Clinically significant methemoglobinemia occurs when there is an imbalance between two processes, increased production of methemoglobin or decreased reduction. Acquired causes of methemoglobinemia are more common than congenital causes. In some cases, an underlying genetic predisposition to methemoglobin formation can greatly exacerbate methemoglobinemia after an exposure to an oxidant.

SaO2 (Oxyhemoglobin saturation of arterial blood) given by ABG analyzers is derived from the PaO2 and will be near 100% if PaO2 is more than 100 (as per the oxygen dissociation curve). This oxygen “saturation gap” between the SaO2 and SpO2 greater than 5%, is a diagnostic clue to the presence of MetHb [15].

CO-Oximetry is the gold standard in estimating methemoglobin levels.

Initial evaluation consist of arterial blood gas analysis, pulse oximetry, methemoglobin specific quantification if required. Complete blood count, haemoglobin, haematocrit and basal renal and liver function tests are done.

Management

Methylene blue is the treatment of choice for acute toxic methemoglobinemia with methemoglobin levels >30%. MB is also appropriate for those who are symptomatic with methemoglobin levels between 20 and 30 percent, especially those with pulmonary or cardiac comorbidities. For asymptomatic patients with methemoglobin levels <30%, with or without cyanosis, it is prudent to follow the patient without therapy after the offending drug or agent is withdrawn. Methylene blue can also be used cosmetically to lessen cyanosis in individuals with congenital (chronic) methemoglobinemia due to cytochrome b5 reductase (Cyb5R) deficiency. The recommended dose is 2 mg/kg for infants, 1.5 mg/kg for older children and 1 mg/kg for adults diluted in 1% sterile aqueous solution infused over 5 min. MetHb levels are generally brought below 10% within 30 min. The dose can be repeated hourly up to a maximum of 7 mg/kg over 24 h [16,17]. However, administration of more than 2 to 3 doses (>7 mg/kg) is generally avoided due to the possibility of causing hemolysis, even in individuals who do not have G6PD deficiency.

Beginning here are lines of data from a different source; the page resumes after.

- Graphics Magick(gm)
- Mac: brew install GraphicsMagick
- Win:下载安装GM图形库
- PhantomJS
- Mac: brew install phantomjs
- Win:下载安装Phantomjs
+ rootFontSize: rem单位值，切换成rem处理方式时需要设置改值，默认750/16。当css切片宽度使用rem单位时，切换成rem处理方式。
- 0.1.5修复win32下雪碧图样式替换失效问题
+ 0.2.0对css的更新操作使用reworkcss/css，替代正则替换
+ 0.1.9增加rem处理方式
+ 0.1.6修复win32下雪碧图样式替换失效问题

Most individuals have rapid clinical improvement with MB and reduction of methemoglobin levels to <10 percent within 10-60 minutes. Those who improve rapidly and whose cyanosis subsides do not need to have their methemoglobin level rechecked; the accuracy of methemoglobin measurement is impaired by MB interference at the same absorption wavelength. For those whose cyanosis returns and symptoms of hypoxia recur (likely due to continuous presence of offending agent), repeated doses of MB may be needed.

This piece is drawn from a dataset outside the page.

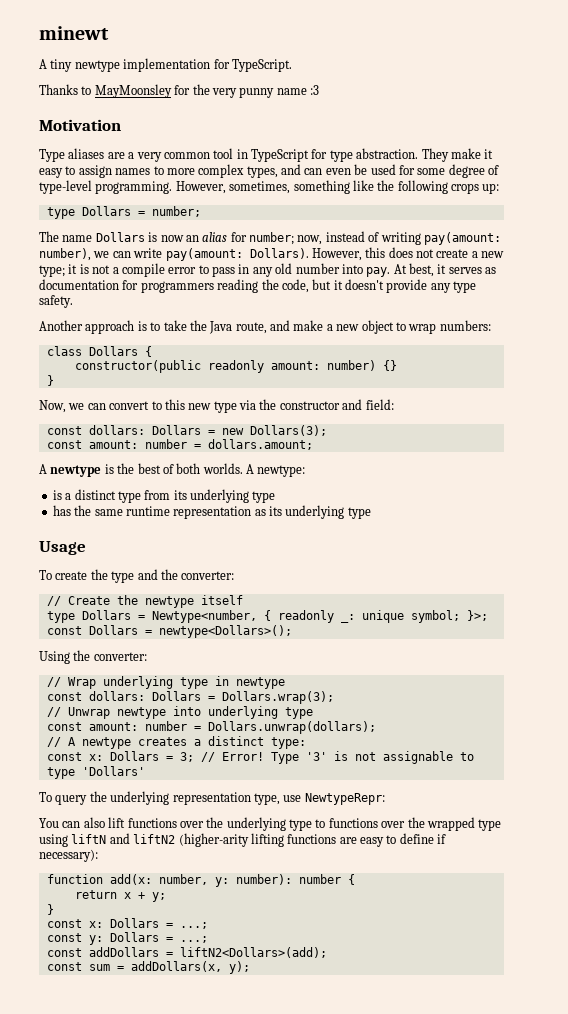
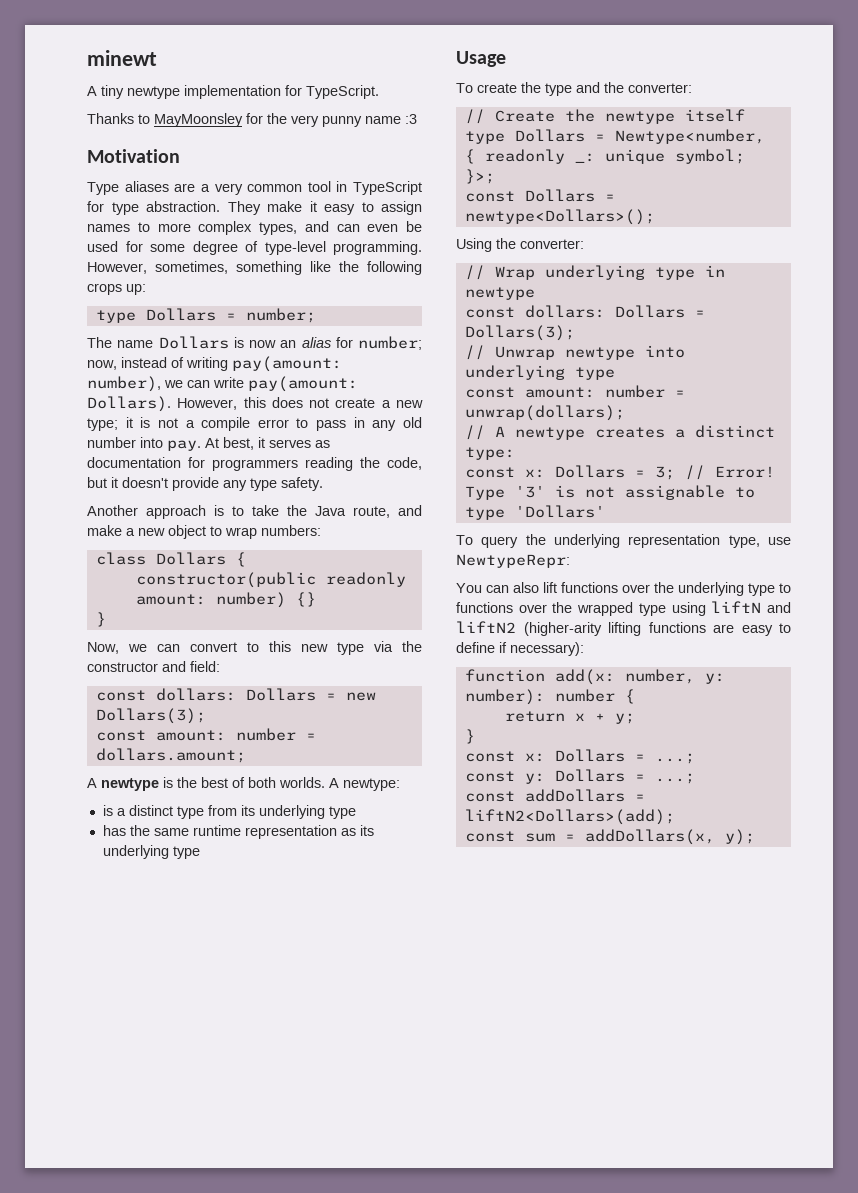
- const dollars: Dollars = Dollars.wrap(3);
+ const dollars: Dollars = Dollars(3);
- const amount: number = Dollars.unwrap(dollars);
+ const amount: number = unwrap(dollars);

If rapid improvement does not occur, confirm that the original diagnosis is correct, and consider other interventions such as transfusion, exchange transfusion, or hyperbaric oxygen.

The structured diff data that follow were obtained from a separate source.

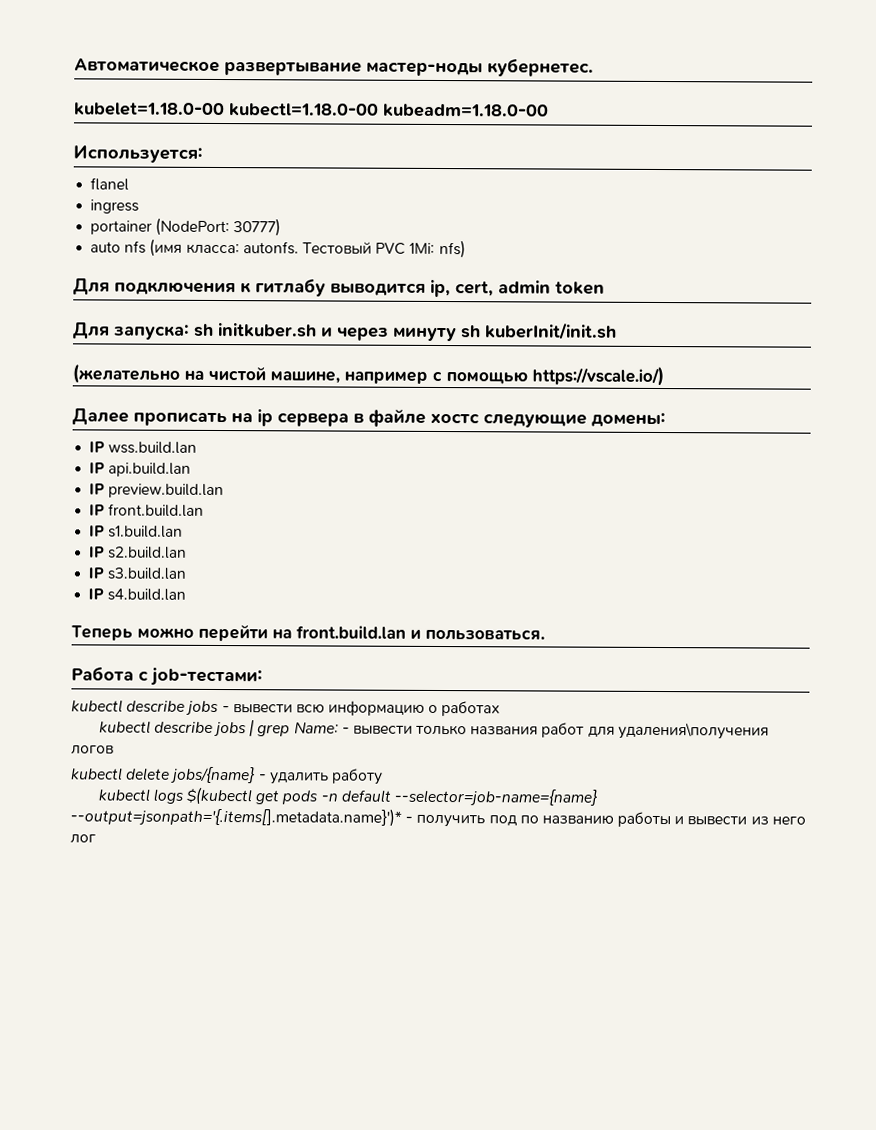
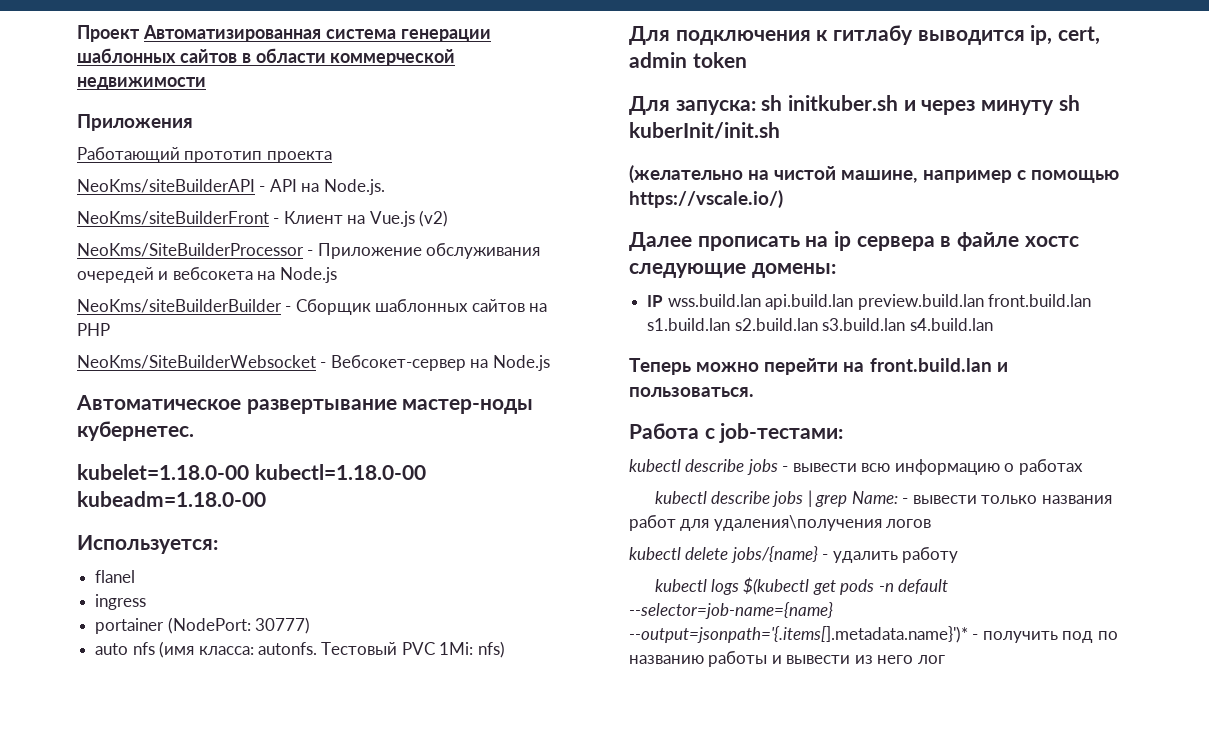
+ Проект Автоматизированная система генерации шаблонных сайтов в области коммерческой недвижимости
+ Приложения
+ Работающий прототип проекта
+ NeoKms/siteBuilderAPI - API на Node.js.
+ NeoKms/siteBuilderFront - Клиент на Vue.js (v2)
+ NeoKms/SiteBuilderProcessor - Приложение обслуживания очередей и вебсокета на Node.js
+ NeoKms/siteBuilderBuilder - Сборщик шаблонных сайтов на PHP
+ NeoKms/SiteBuilderWebsocket - Вебсокет-сервер на Node.js
- IP wss.build.lan
- IP api.build.lan
- IP preview.build.lan
- IP front.build.lan
- IP s1.build.lan
- IP s2.build.lan
- IP s3.build.lan
- IP s4.build.lan
+ IP wss.build.lan api.build.lan preview.build.lan front.build.lan s1.build.lan s2.build.lan s3.build.lan s4.build.lan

Erythrocytapheresis/red blood cell (RBC) exchange involves removing of a large number of RBCs from the patient and returning the patient’s plasma and platelets along with compatible allogenic donor RBCs. The donor RBCs selected for transfusion should be ABO- and Rh-compatible, relatively fresh (<10 days is preferable to allow maximum in vivo survival) and partially phenotype matched for Rh (C, c, E, e) antigen to avoid future alloimmunization. In general, one red cell volume (RCV) exchange will remove 70% of patient’s RBCs (percentage [fraction] of cells remaining of 30%) and two RCV exchange will remove about 90% [18].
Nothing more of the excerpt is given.